▸ EXERCISE PROMPT
Each record below needs to be written out exactly as it reads.

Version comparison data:
= Beginning of Section =

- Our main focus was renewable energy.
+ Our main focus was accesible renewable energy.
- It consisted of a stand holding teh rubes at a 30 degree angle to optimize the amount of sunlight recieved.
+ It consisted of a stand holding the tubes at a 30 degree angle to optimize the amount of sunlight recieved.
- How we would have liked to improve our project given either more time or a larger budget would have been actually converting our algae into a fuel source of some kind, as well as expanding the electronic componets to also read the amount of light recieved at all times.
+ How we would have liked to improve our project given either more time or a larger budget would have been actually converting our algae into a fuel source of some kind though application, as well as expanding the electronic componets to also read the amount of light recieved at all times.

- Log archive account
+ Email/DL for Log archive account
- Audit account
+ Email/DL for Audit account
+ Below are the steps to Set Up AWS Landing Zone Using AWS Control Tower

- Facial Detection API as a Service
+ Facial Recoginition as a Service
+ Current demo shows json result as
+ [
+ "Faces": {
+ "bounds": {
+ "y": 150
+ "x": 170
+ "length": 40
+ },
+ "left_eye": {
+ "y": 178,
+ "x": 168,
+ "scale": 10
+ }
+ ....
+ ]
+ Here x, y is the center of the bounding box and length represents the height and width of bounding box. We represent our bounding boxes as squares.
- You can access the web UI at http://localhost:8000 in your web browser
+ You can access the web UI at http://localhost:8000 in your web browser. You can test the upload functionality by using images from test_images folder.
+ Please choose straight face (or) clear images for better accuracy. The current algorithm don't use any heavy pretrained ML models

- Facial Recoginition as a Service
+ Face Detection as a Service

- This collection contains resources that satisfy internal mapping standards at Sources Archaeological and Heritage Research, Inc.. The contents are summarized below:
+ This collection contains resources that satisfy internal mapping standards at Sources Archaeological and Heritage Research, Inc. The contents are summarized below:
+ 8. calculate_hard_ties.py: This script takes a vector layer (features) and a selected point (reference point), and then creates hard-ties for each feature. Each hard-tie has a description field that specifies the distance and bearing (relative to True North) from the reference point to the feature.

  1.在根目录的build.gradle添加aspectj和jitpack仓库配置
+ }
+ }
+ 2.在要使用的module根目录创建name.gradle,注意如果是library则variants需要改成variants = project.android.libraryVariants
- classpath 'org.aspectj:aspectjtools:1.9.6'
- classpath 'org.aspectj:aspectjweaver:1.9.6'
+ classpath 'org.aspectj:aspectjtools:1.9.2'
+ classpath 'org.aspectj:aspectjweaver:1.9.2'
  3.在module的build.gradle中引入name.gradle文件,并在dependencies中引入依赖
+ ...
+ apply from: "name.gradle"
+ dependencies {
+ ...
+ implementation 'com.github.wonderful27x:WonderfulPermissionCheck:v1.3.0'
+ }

= End of Section =

▸ RESULT BELOW
- Our main focus was renewable energy.
+ Our main focus was accesible renewable energy.
- It consisted of a stand holding teh rubes at a 30 degree angle to optimize the amount of sunlight recieved.
+ It consisted of a stand holding the tubes at a 30 degree angle to optimize the amount of sunlight recieved.
- How we would have liked to improve our project given either more time or a larger budget would have been actually converting our algae into a fuel source of some kind, as well as expanding the electronic componets to also read the amount of light recieved at all times.
+ How we would have liked to improve our project given either more time or a larger budget would have been actually converting our algae into a fuel source of some kind though application, as well as expanding the electronic componets to also read the amount of light recieved at all times.

- Log archive account
+ Email/DL for Log archive account
- Audit account
+ Email/DL for Audit account
+ Below are the steps to Set Up AWS Landing Zone Using AWS Control Tower

- Facial Detection API as a Service
+ Facial Recoginition as a Service
+ Current demo shows json result as
+ [
+ "Faces": {
+ "bounds": {
+ "y": 150
+ "x": 170
+ "length": 40
+ },
+ "left_eye": {
+ "y": 178,
+ "x": 168,
+ "scale": 10
+ }
+ ....
+ ]
+ Here x, y is the center of the bounding box and length represents the height and width of bounding box. We represent our bounding boxes as squares.
- You can access the web UI at http://localhost:8000 in your web browser
+ You can access the web UI at http://localhost:8000 in your web browser. You can test the upload functionality by using images from test_images folder.
+ Please choose straight face (or) clear images for better accuracy. The current algorithm don't use any heavy pretrained ML models

- Facial Recoginition as a Service
+ Face Detection as a Service

- This collection contains resources that satisfy internal mapping standards at Sources Archaeological and Heritage Research, Inc.. The contents are summarized below:
+ This collection contains resources that satisfy internal mapping standards at Sources Archaeological and Heritage Research, Inc. The contents are summarized below:
+ 8. calculate_hard_ties.py: This script takes a vector layer (features) and a selected point (reference point), and then creates hard-ties for each feature. Each hard-tie has a description field that specifies the distance and bearing (relative to True North) from the reference point to the feature.

  1.在根目录的build.gradle添加aspectj和jitpack仓库配置
+ }
+ }
+ 2.在要使用的module根目录创建name.gradle,注意如果是library则variants需要改成variants = project.android.libraryVariants
- classpath 'org.aspectj:aspectjtools:1.9.6'
- classpath 'org.aspectj:aspectjweaver:1.9.6'
+ classpath 'org.aspectj:aspectjtools:1.9.2'
+ classpath 'org.aspectj:aspectjweaver:1.9.2'
  3.在module的build.gradle中引入name.gradle文件,并在dependencies中引入依赖
+ ...
+ apply from: "name.gradle"
+ dependencies {
+ ...
+ implementation 'com.github.wonderful27x:WonderfulPermissionCheck:v1.3.0'
+ }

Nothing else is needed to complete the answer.